US Criminal Justice Administration and Justice Access for minority

The Special Rapporteur commends the Biden administration of the United States for recognizing the need for and taking significant action in the area of justice, including the reopening by the Attorney General of an Office for Access to Justice and other initiatives, such as to strengthen legal aid in the country [1, 2].
The Special Rapporteur was made aware of inequities in the sentence and incarceration rates for minorities in the US criminal justice system. Despite comprising just around 13 and 18 percent of the US population, respectively, African Americans and Hispanics account for almost one-third of each group in jails. Because of this, it has become increasingly difficult for those with criminal records to get employment and integrate into society. In the end, millions are basically denied access to voting rights and political participation [3, 4].

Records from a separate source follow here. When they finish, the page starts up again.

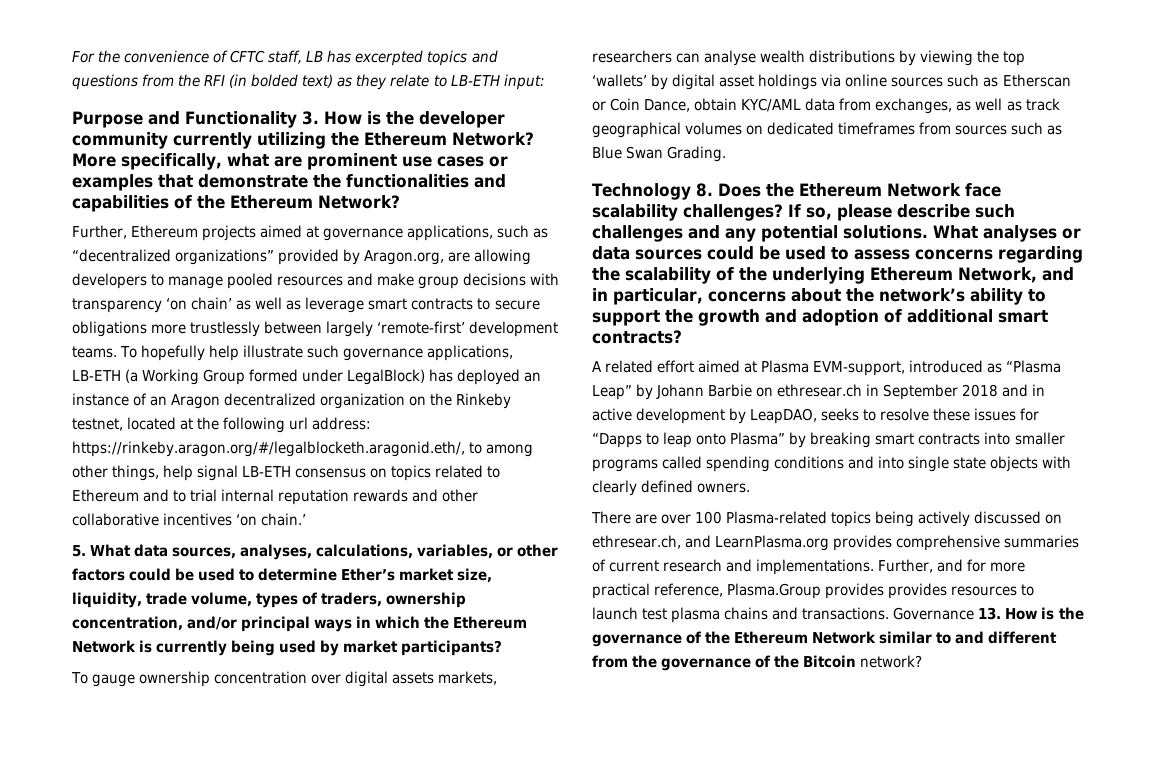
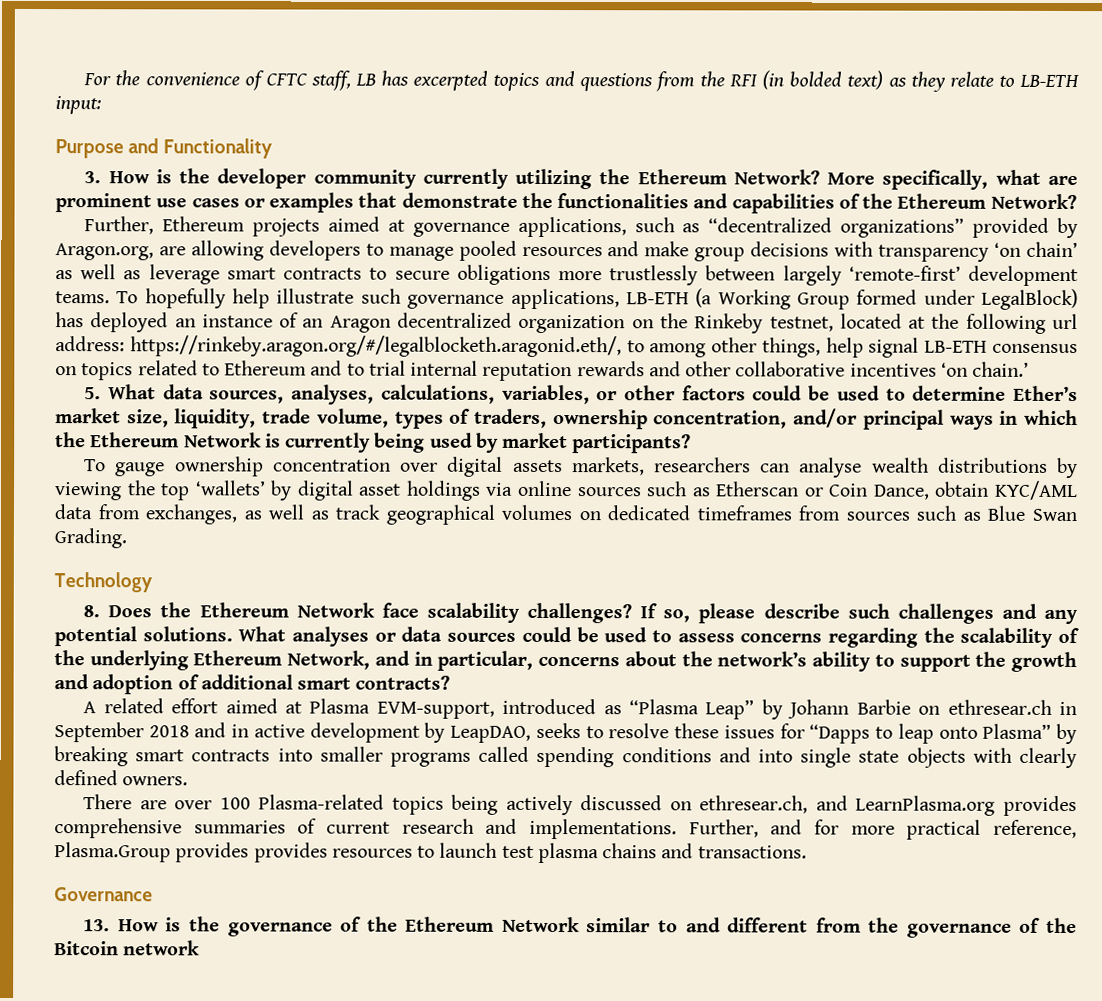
- Purpose and Functionality 3. How is the developer community currently utilizing the Ethereum Network?
+ Purpose and Functionality
+ 3. How is the developer community currently utilizing the Ethereum Network?
- Technology 8. Does the Ethereum Network face scalability challenges?
+ Technology
+ 8. Does the Ethereum Network face scalability challenges?
- Further, and for more practical reference, Plasma.Group provides provides resources to launch test plasma chains and transactions. Governance 13. How is the governance of the Ethereum Network similar to and different from the governance of the Bitcoin network?
+ Further, and for more practical reference, Plasma.Group provides provides resources to launch test plasma chains and transactions.
+ Governance
+ 13. How is the governance of the Ethereum Network similar to and different from the governance of the Bitcoin network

According to the Special Rapporteur, the criminal justice system is systematically set up to penalize minority of color in particular while favoring the rich and granting them pardons. Only the lowest elements of society are affected by so-called “fines and fees,” who bear the brunt of such punishments, making even minor offenses prohibitively expensive. This is due to the fact that they generate cash that helps to fund several activities in addition to the legal system [5, 6].
Another argument that may be made is that members of underrepresented groups like African Americans and Hispanics tend to be the poorest individuals in society who are trapped in this cycle of poverty. Even though they have not been proven guilty of a crime, about 500,000 people are held every day across the country because they are unable to pay bail. The cash bail system disproportionately affects minorities, especially Blacks and Hispanics; during the past 15 years, this has grown by a factor of more than two [7-10].
Hispanic men are nearly twice as likely as white men to be killed by police, and African American men are nearly three times as likely. To put a stop to such tactics, law enforcement needs independent and effective monitoring. In addition to other actions that need to be taken more consistently to lessen hostility toward particular minorities [11, 12].
In conclusion, Inequities in the sentencing and imprisonment rates for minorities in the US criminal justice system have been brought to the Special Rapporteurs attention. African Americans and Hispanics make up about one-third of each group in prisons while making up just around 13 and 18 percent of the US population, respectively. Due to criminal histories, millions essentially aren’t allowed to vote or participate in politics. The killings of African Americans by police, as well as acts of violence and cruelty committed against them, are very concerning. However, the fact that the medical community is quite organized in hiding these crimes is overlooked.
[1] C. Lucas, “The sociolinguistics of sign languages,” 2001.
[2] D. Brentari, Sign languages. Cambridge University Press, 2010.
[3] D. S. Fonseca, “Reimagining the sociology of punishment through the global-south: Postcolonial social control and modernization discontents,” Punishment & Society, vol. 20, no. 1, pp. 54-72, 2018.
[4] A. J. Ritchie and J. L. Mogul, “In the shadows of the war on terror: Persistent police brutality and abuse of people of color in the United States,” DePaul J. Soc. Just., vol. 1, p. 175, 2007.
[5] K. S. Van Wormer and C. Bartollas, Women and the criminal justice system: Gender, race, and class. Routledge, 2022.
[6] B. Obama, “The president’s role in advancing criminal justice reform,” Harv. L. Rev., vol. 130, p. 811, 2016.
[7] P. C. Gandara and F. Contreras, The Latino education crisis: The consequences of failed social policies. Harvard University Press, 2009.
[8] R. D. Waldinger, Still the promised city?: African-Americans and new immigrants in postindustrial New York. Harvard University Press, 1999.
[9] M. Singer, “AIDS and the health crisis of the US urban poor; the perspective of critical medical anthropology,” Social science & medicine, vol. 39, no. 7, pp. 931-948, 1994.
[10] M. B. Kovera, “Racial disparities in the criminal justice system: Prevalence, causes, and a search for solutions,” Journal of Social Issues, vol. 75, no. 4, pp. 1139-1164, 2019.
[11] E. D. Gault, Networking the Black Church: Digital Black Christians and Hip Hop. NYU Press, 2022.
[12] J. S. Winterson, “Popular Music and Politics: In, Against and Beyond Identity,” University of Huddersfield, 2018.